Task brief = Your reply should hold every entry below exactly as written and none of the pictures.

======== Provided data ========

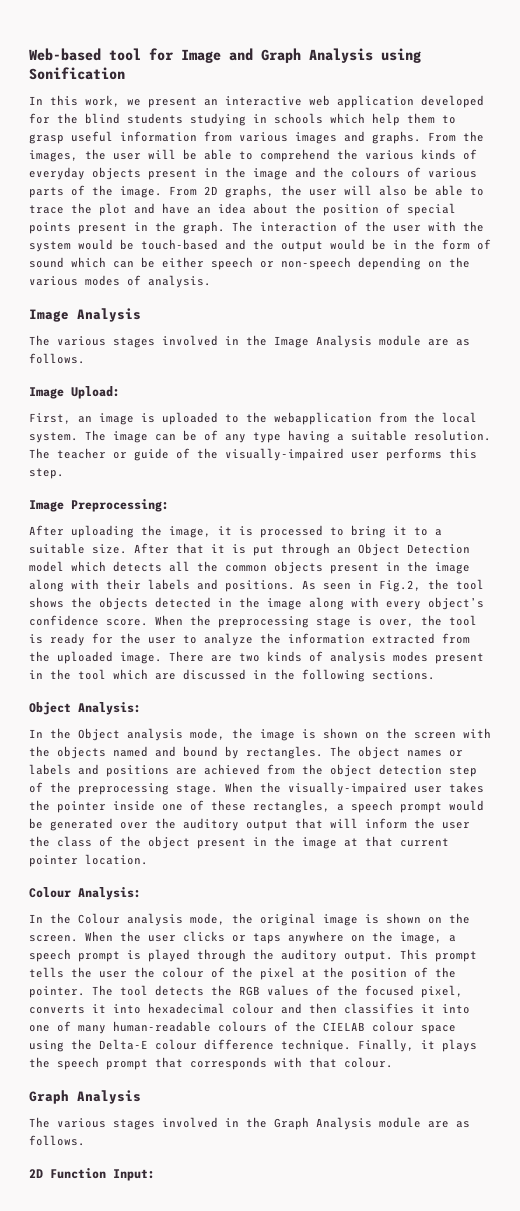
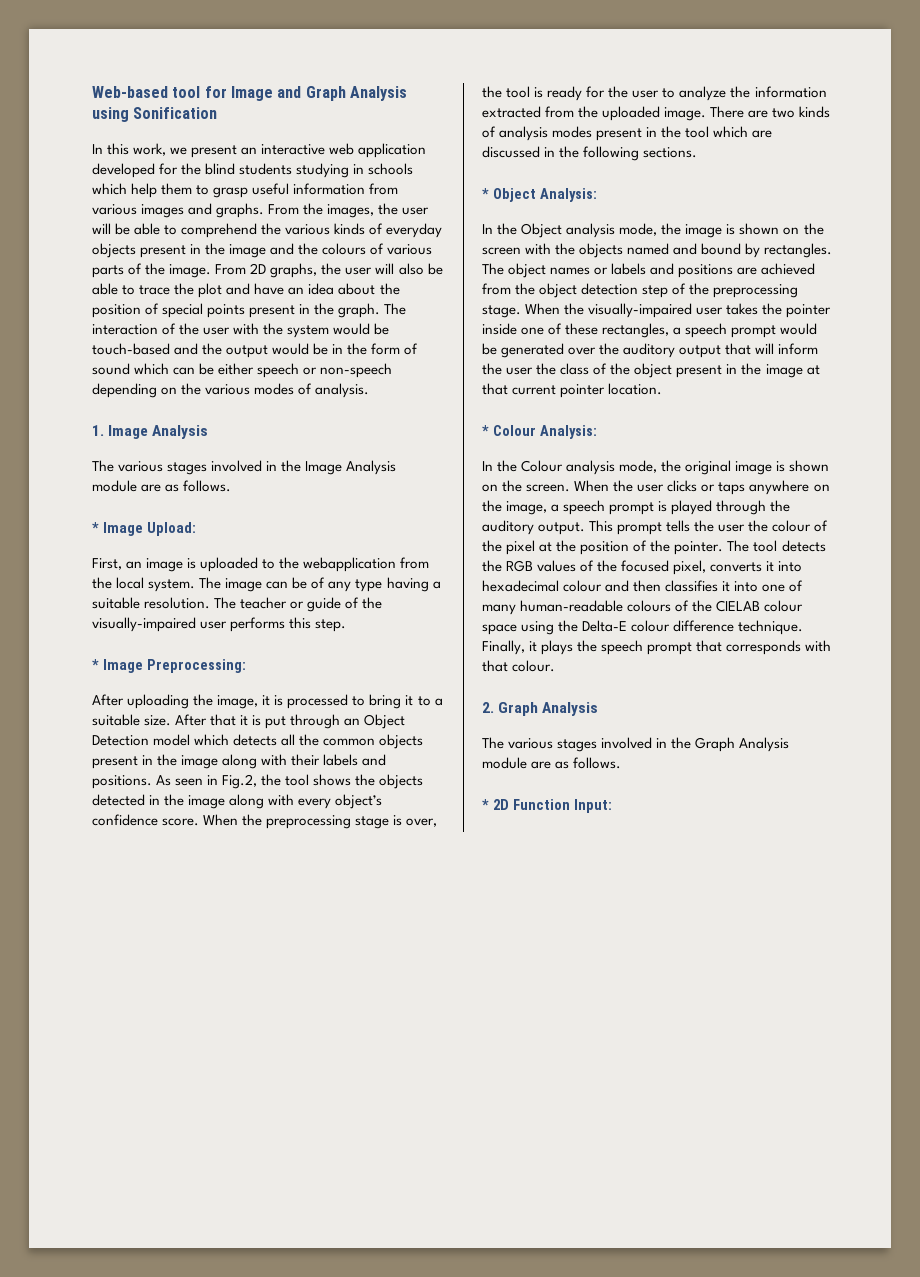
  The interaction of the user with the system would be touch-based and the output would be in the form of sound which can be either speech or non-speech depending on the various modes of analysis.
- Image Analysis
+ 1. Image Analysis
- Image Upload:
+ * Image Upload:
- Image Preprocessing:
+ * Image Preprocessing:
- Object Analysis:
+ * Object Analysis:
- Colour Analysis:
+ * Colour Analysis:
  Finally, it plays the speech prompt that corresponds with that colour.
- Graph Analysis
+ 2. Graph Analysis
- 2D Function Input:
+ * 2D Function Input:

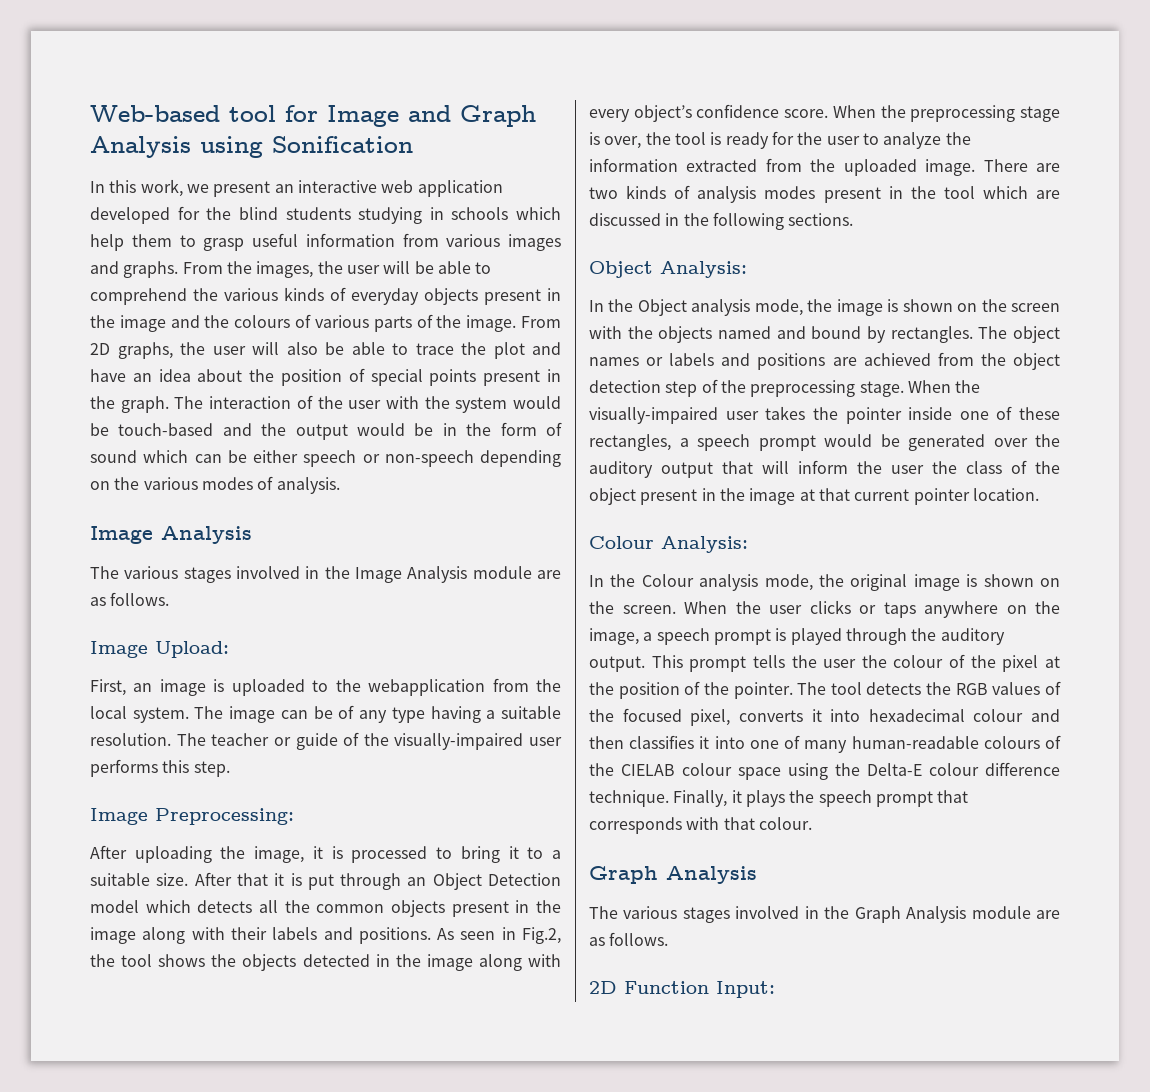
  The interaction of the user with the system would be touch-based and the output would be in the form of sound which can be either speech or non-speech depending on the various modes of analysis.
- 1. Image Analysis
+ Image Analysis
- * Image Upload:
+ Image Upload:
- * Image Preprocessing:
+ Image Preprocessing:
- * Object Analysis:
+ Object Analysis:
- * Colour Analysis:
+ Colour Analysis:
  Finally, it plays the speech prompt that corresponds with that colour.
- 2. Graph Analysis
+ Graph Analysis
- * 2D Function Input:
+ 2D Function Input:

========

Answer section =
  The interaction of the user with the system would be touch-based and the output would be in the form of sound which can be either speech or non-speech depending on the various modes of analysis.
- Image Analysis
+ 1. Image Analysis
- Image Upload:
+ * Image Upload:
- Image Preprocessing:
+ * Image Preprocessing:
- Object Analysis:
+ * Object Analysis:
- Colour Analysis:
+ * Colour Analysis:
  Finally, it plays the speech prompt that corresponds with that colour.
- Graph Analysis
+ 2. Graph Analysis
- 2D Function Input:
+ * 2D Function Input:

  The interaction of the user with the system would be touch-based and the output would be in the form of sound which can be either speech or non-speech depending on the various modes of analysis.
- 1. Image Analysis
+ Image Analysis
- * Image Upload:
+ Image Upload:
- * Image Preprocessing:
+ Image Preprocessing:
- * Object Analysis:
+ Object Analysis:
- * Colour Analysis:
+ Colour Analysis:
  Finally, it plays the speech prompt that corresponds with that colour.
- 2. Graph Analysis
+ Graph Analysis
- * 2D Function Input:
+ 2D Function Input:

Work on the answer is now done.